Task goal:
Nothing in the listing should be altered when it is copied, and no picture goes into the copy.

□ □ □ □ □ □ □

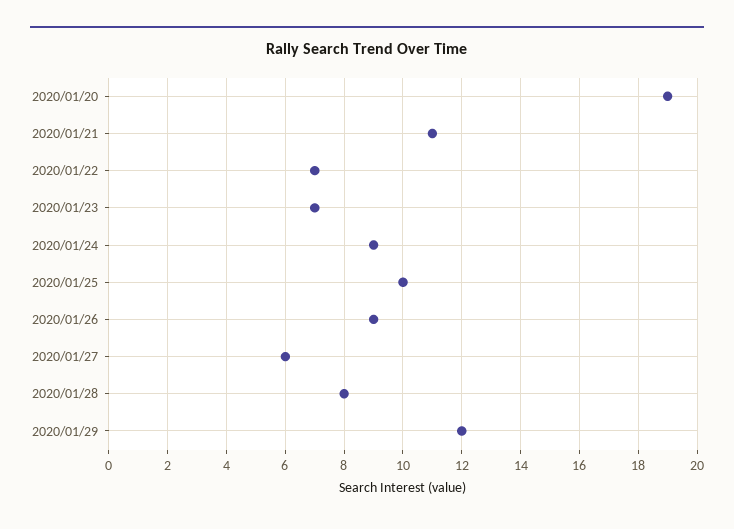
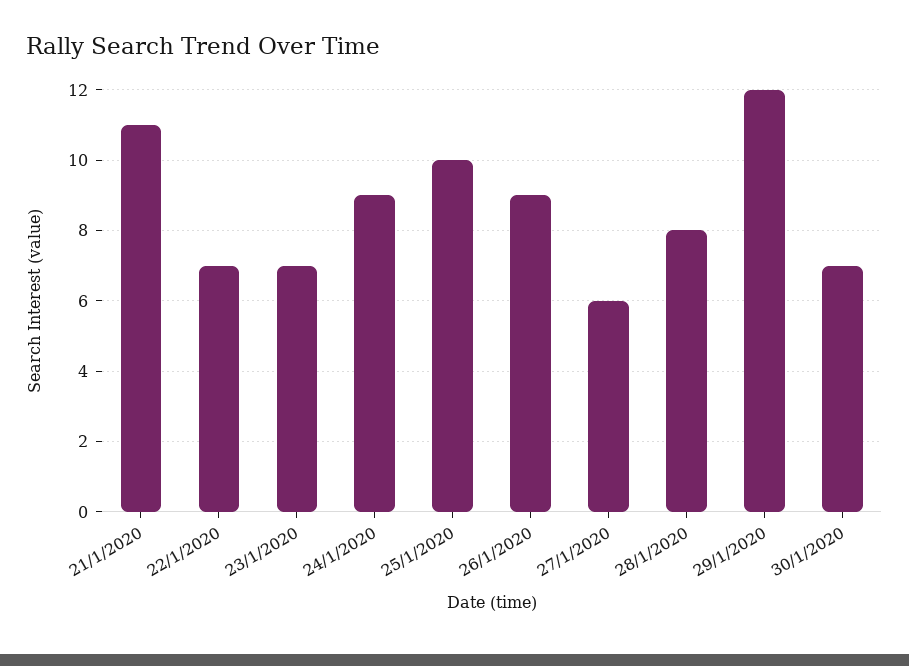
2020/01/20: 19 -> none
30/1/2020: none -> 7

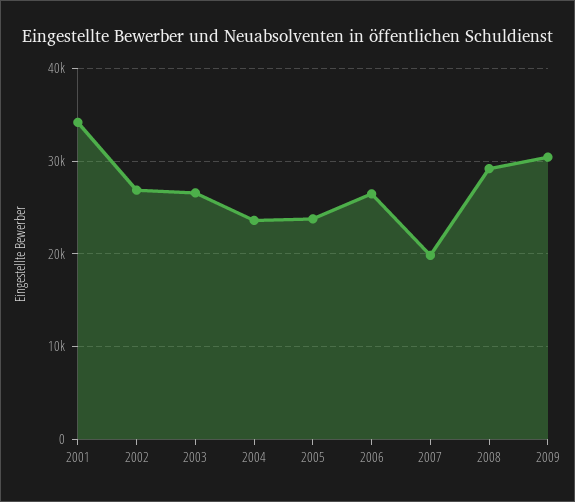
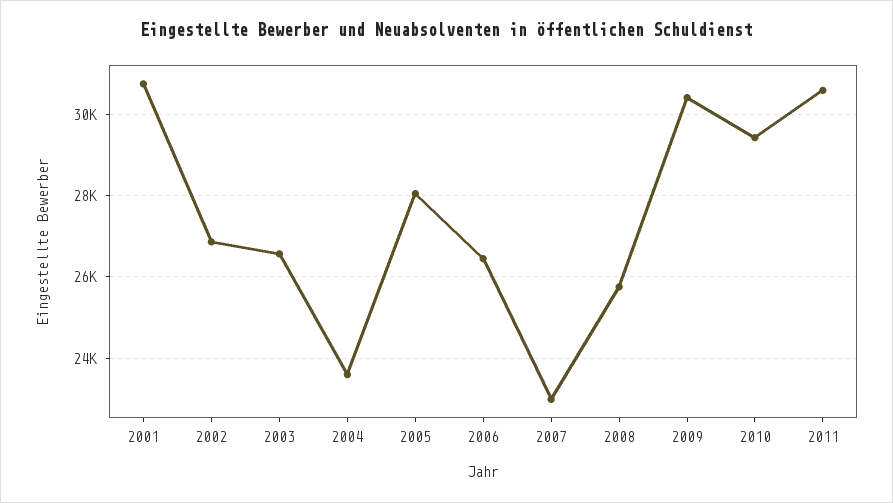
2001: 34000 -> 30800
2005: 24000 -> 28000
2007: 20000 -> 23000
2008: 29000 -> 25800
2010: none -> 29400
2011: none -> 30600

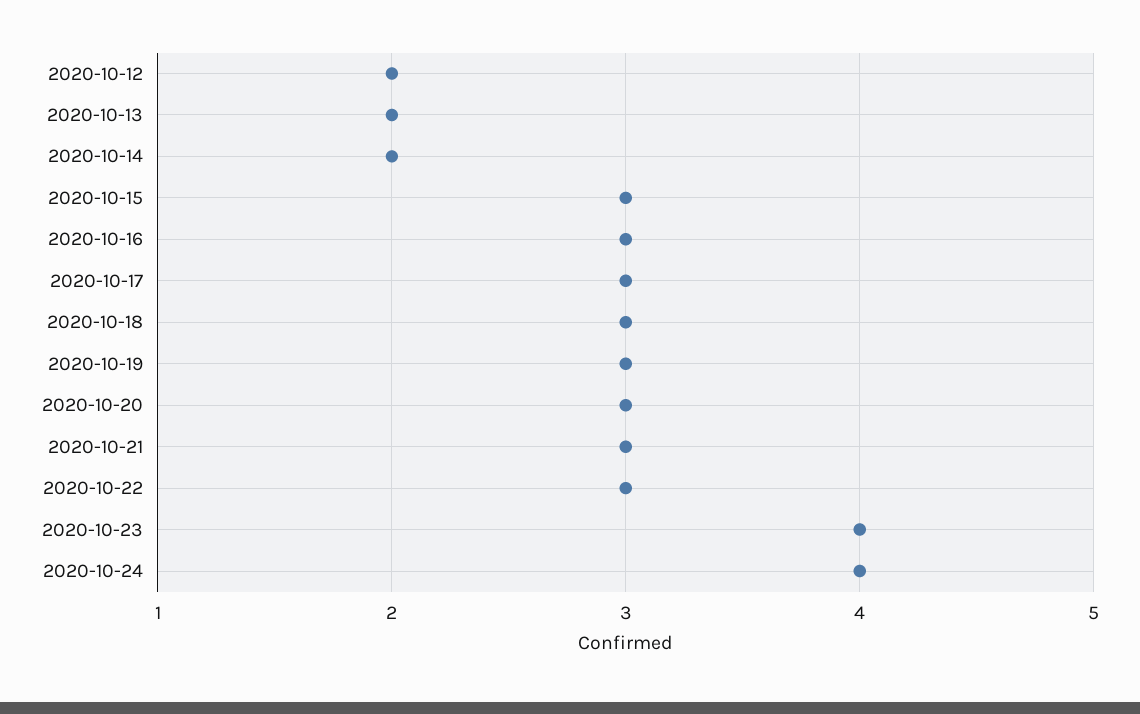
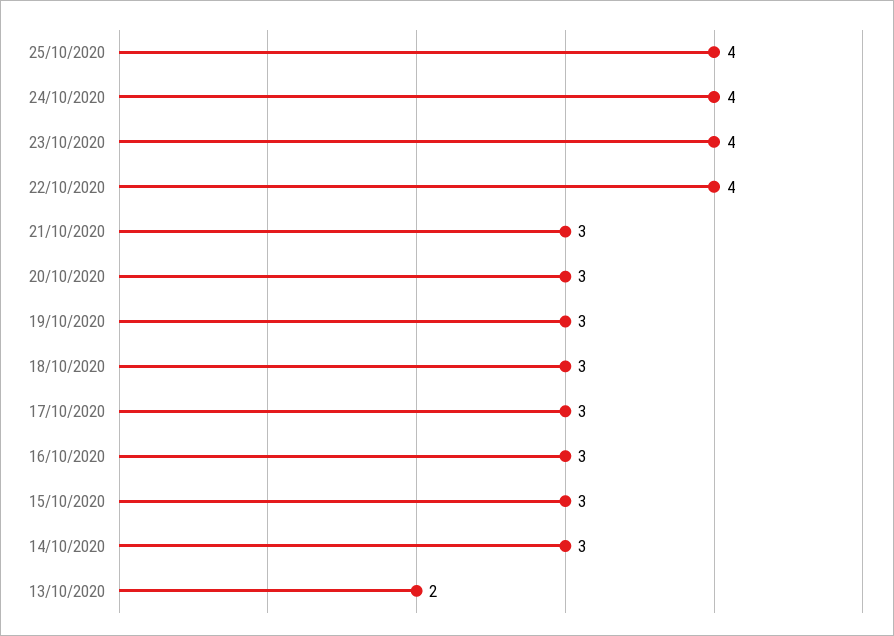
2020-10-12: 2 -> none
2020-10-14: 2 -> 3
2020-10-22: 3 -> 4
25/10/2020: none -> 4

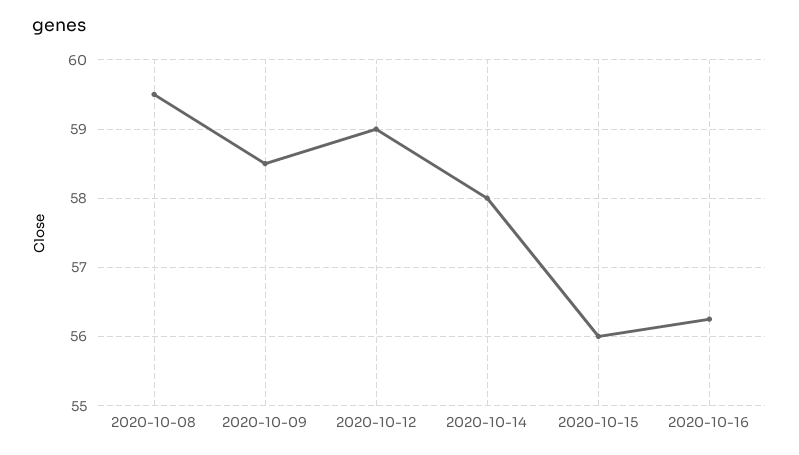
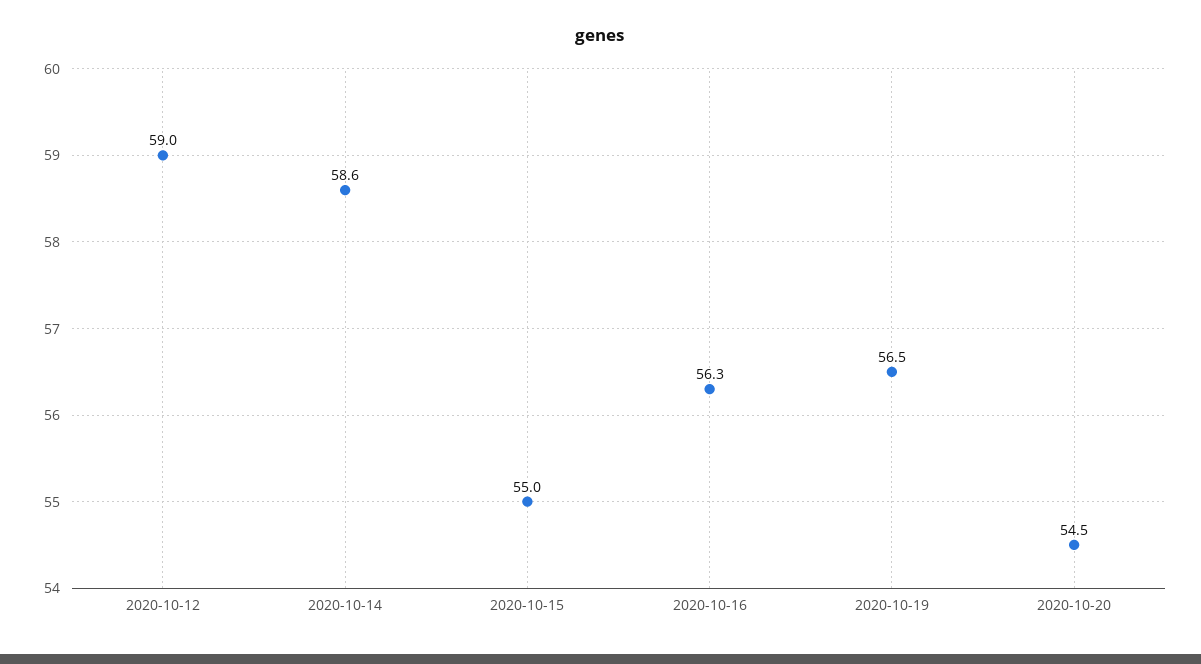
2020-10-08: 59.5 -> none
2020-10-09: 58.5 -> none
2020-10-14: 58 -> 58.6
2020-10-15: 56 -> 55
2020-10-19: none -> 56.5
2020-10-20: none -> 54.5

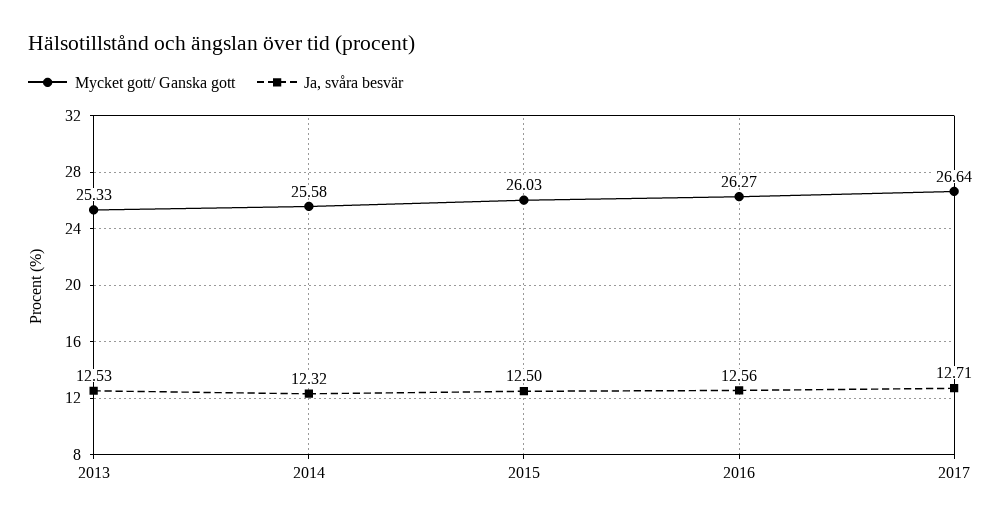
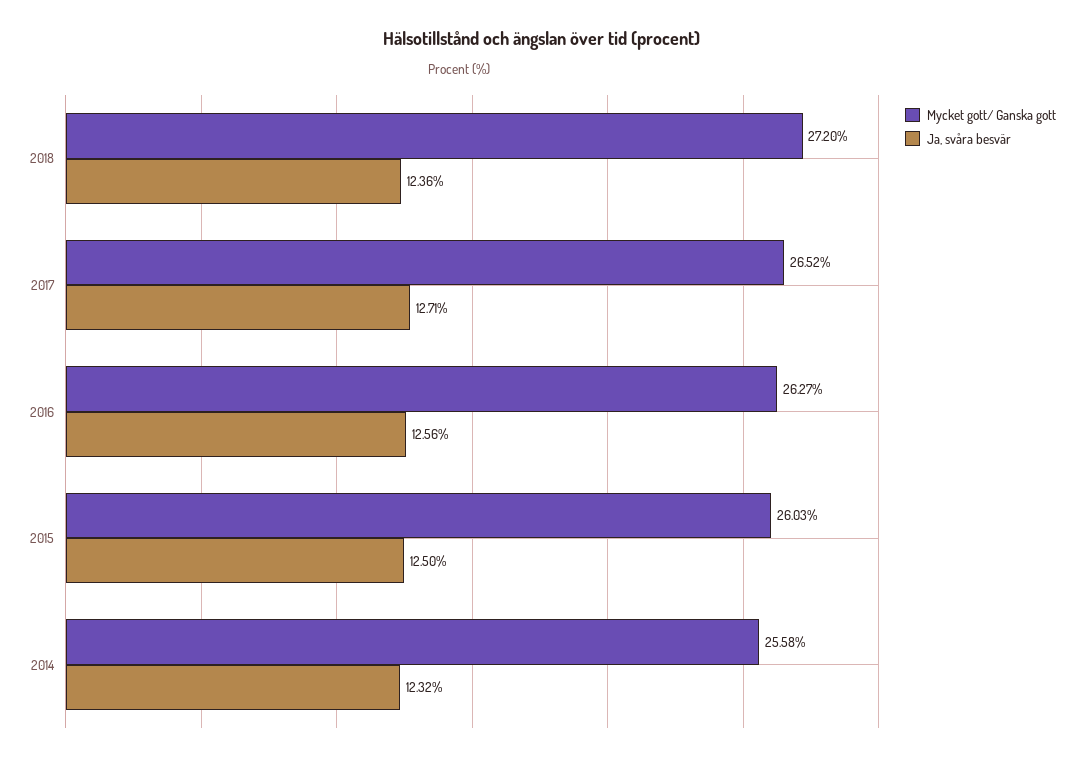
Mycket gott/ Ganska gott, 2013: 25.33 -> none
Ja, svåra besvär, 2013: 12.53 -> none
Mycket gott/ Ganska gott, 2017: 26.64 -> 26.52
Mycket gott/ Ganska gott, 2018: none -> 27.2
Ja, svåra besvär, 2018: none -> 12.36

□ □ □ □ □ □ □

Expected answer:
2020/01/20: 19 -> none
30/1/2020: none -> 7

2001: 34000 -> 30800
2005: 24000 -> 28000
2007: 20000 -> 23000
2008: 29000 -> 25800
2010: none -> 29400
2011: none -> 30600

2020-10-12: 2 -> none
2020-10-14: 2 -> 3
2020-10-22: 3 -> 4
25/10/2020: none -> 4

2020-10-08: 59.5 -> none
2020-10-09: 58.5 -> none
2020-10-14: 58 -> 58.6
2020-10-15: 56 -> 55
2020-10-19: none -> 56.5
2020-10-20: none -> 54.5

Mycket gott/ Ganska gott, 2013: 25.33 -> none
Ja, svåra besvär, 2013: 12.53 -> none
Mycket gott/ Ganska gott, 2017: 26.64 -> 26.52
Mycket gott/ Ganska gott, 2018: none -> 27.2
Ja, svåra besvär, 2018: none -> 12.36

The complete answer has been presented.